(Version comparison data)
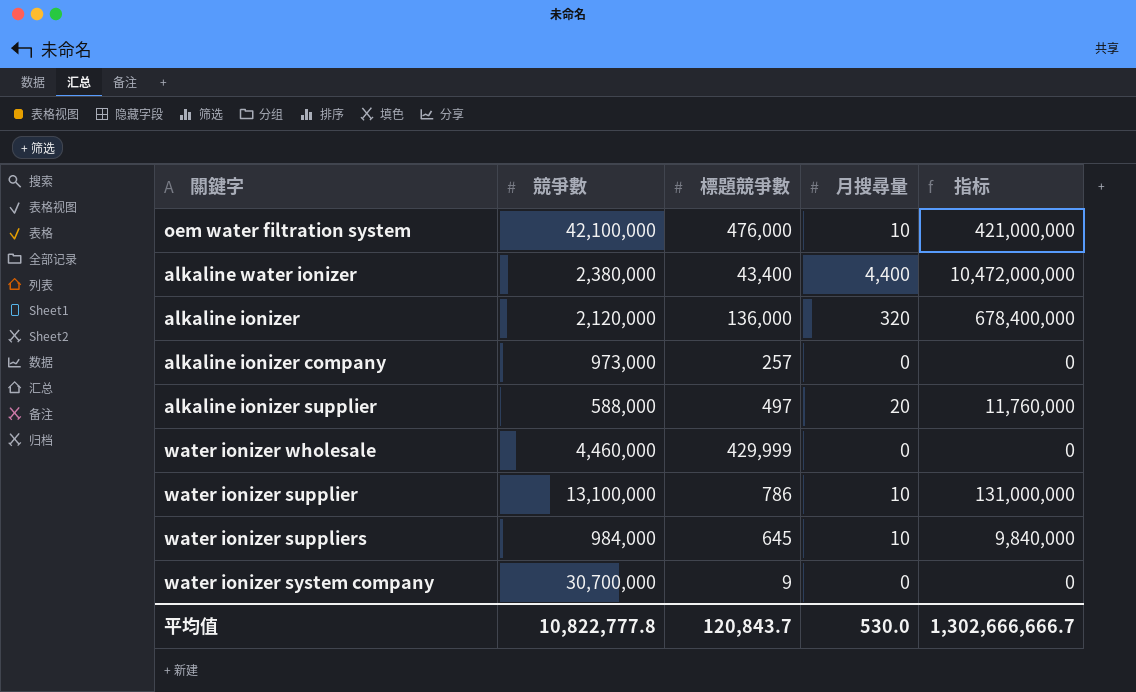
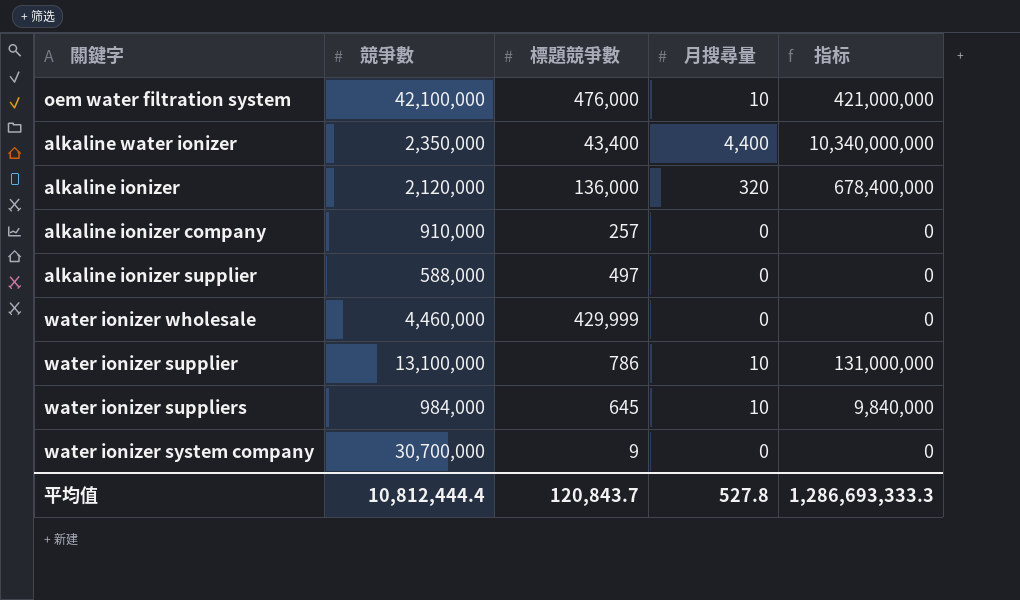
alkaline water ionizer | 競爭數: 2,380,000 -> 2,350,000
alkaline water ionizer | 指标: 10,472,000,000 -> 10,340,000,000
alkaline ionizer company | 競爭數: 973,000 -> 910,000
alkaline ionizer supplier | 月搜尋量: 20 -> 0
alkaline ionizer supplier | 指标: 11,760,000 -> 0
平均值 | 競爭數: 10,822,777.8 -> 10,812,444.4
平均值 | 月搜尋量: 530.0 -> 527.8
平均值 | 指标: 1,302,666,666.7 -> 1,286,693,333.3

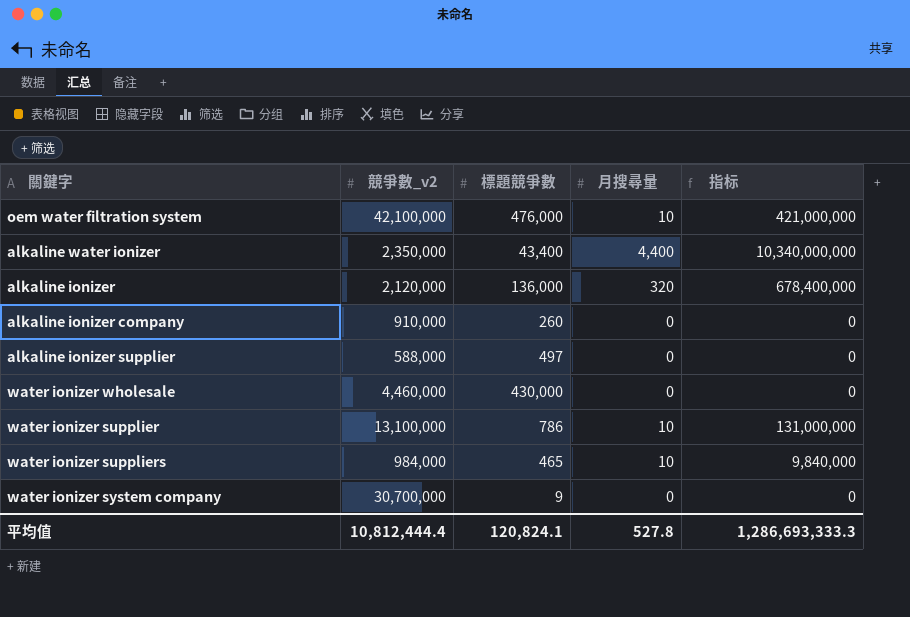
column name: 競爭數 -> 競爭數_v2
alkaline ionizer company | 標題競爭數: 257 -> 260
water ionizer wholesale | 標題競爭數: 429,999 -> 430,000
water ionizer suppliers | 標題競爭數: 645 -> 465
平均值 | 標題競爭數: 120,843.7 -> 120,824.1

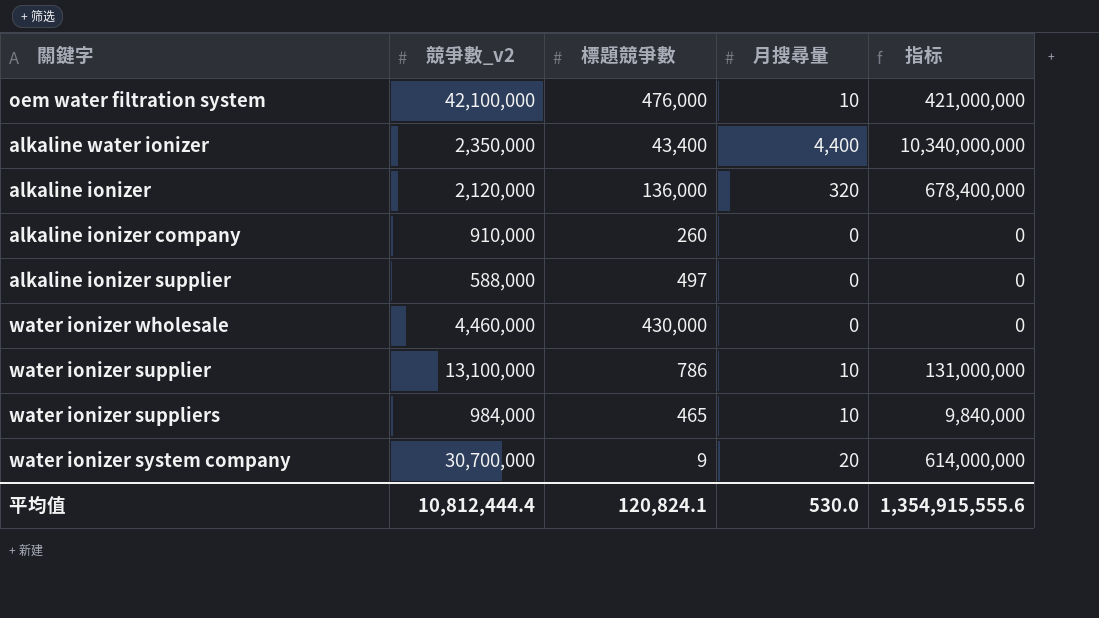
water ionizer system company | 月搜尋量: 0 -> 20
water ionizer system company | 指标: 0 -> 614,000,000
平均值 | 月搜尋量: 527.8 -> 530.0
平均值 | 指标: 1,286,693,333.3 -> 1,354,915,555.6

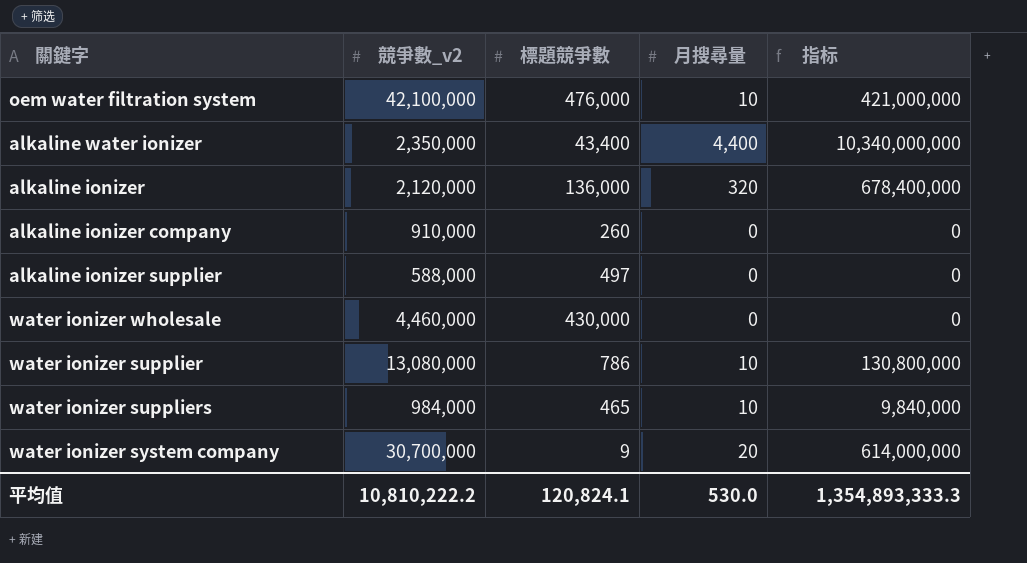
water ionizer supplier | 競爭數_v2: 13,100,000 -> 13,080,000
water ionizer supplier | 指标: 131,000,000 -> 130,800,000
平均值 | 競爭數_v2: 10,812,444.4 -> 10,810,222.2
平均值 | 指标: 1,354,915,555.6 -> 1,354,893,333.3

**Activity**
From the records above, copy exactly the lines starting at the one with "column name: 競爭數 -> 競爭數_v2" and ending at the one with "water ionizer supplier | 指标: 131,000,000", and no others. Pictures stay out.

**Answer space**
column name: 競爭數 -> 競爭數_v2
alkaline ionizer company | 標題競爭數: 257 -> 260
water ionizer wholesale | 標題競爭數: 429,999 -> 430,000
water ionizer suppliers | 標題競爭數: 645 -> 465
平均值 | 標題競爭數: 120,843.7 -> 120,824.1

water ionizer system company | 月搜尋量: 0 -> 20
water ionizer system company | 指标: 0 -> 614,000,000
平均值 | 月搜尋量: 527.8 -> 530.0
平均值 | 指标: 1,286,693,333.3 -> 1,354,915,555.6

water ionizer supplier | 競爭數_v2: 13,100,000 -> 13,080,000
water ionizer supplier | 指标: 131,000,000 -> 130,800,000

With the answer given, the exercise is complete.